Curcumin has various biological activities including antioxidant and antiinflammatory actions, and alcohol detoxification. However, because of its poor absorption efficiency, it is difficult for orally administered curcumin to reach blood levels sufficient to realize its bioactivities. We have generated capsules and tablets containing Theracurmin, a highly absorptive curcumin. In addition, we recently created a drinkable preparation of Theracurmin. To evaluate the absorption efficiency of this type of curcumin, we performed a single-dose, double-blind, 4-way crossover study. We compared plasma curcumin levels after the administration of Theracurmin beverage and 3 other drinkable types of curcumin sold in Japan.

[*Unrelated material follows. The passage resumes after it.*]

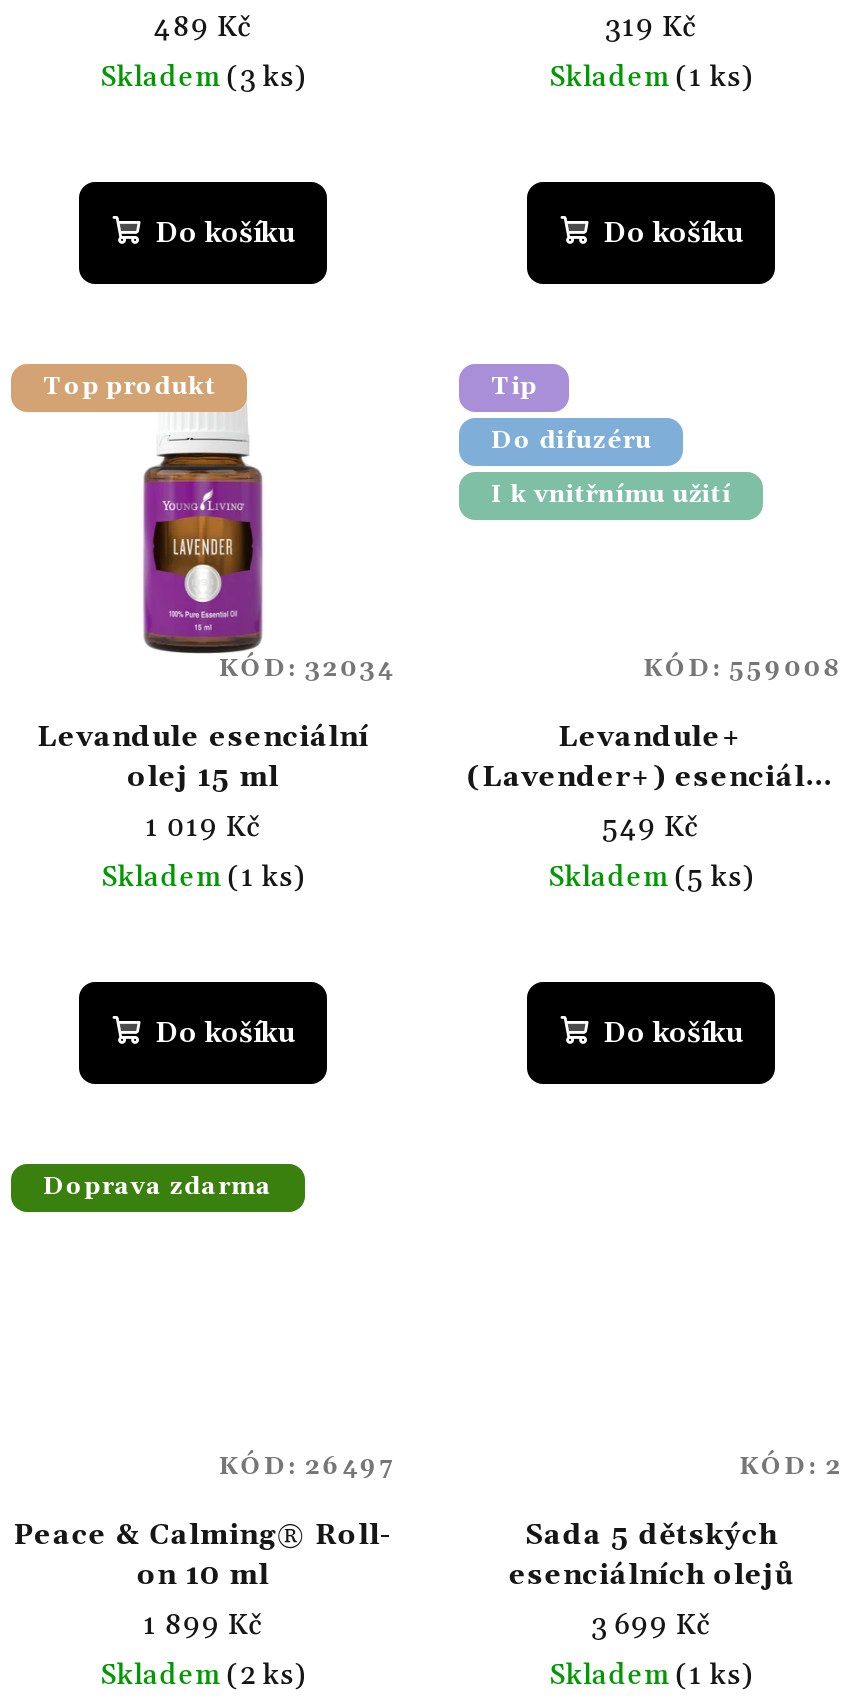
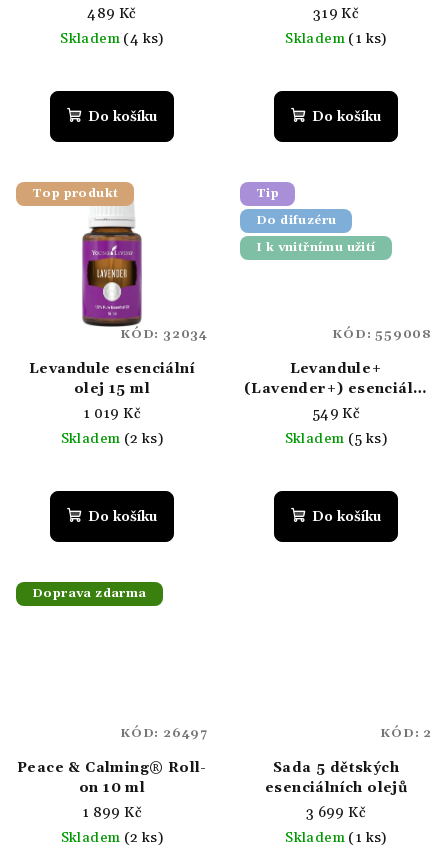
- Skladem (3 ks)
+ Skladem (4 ks)

- Skladem (1 ks)
+ Skladem (2 ks)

Twenty-four healthy subjects (male/female=13/11, age: 23–32) were administered with these 4 drinkable preparations of curcumin. The area under the blood concentration–time curve at 0–8 h was found to be 1.5 to 4.0-fold higher with Theracurmin than with the other 3 kinds of curcumin beverage. Moreover, maximal plasma curcumin concentrations (0–8 h) of Theracurmin were 1.8 to 3.8 times higher than those of the other 3 curcumin beverages. These data indicate that our newly prepared Theracurmin beverage exhibits a much better absorption efficiency than other kinds of curcumin beverage sold in Japan.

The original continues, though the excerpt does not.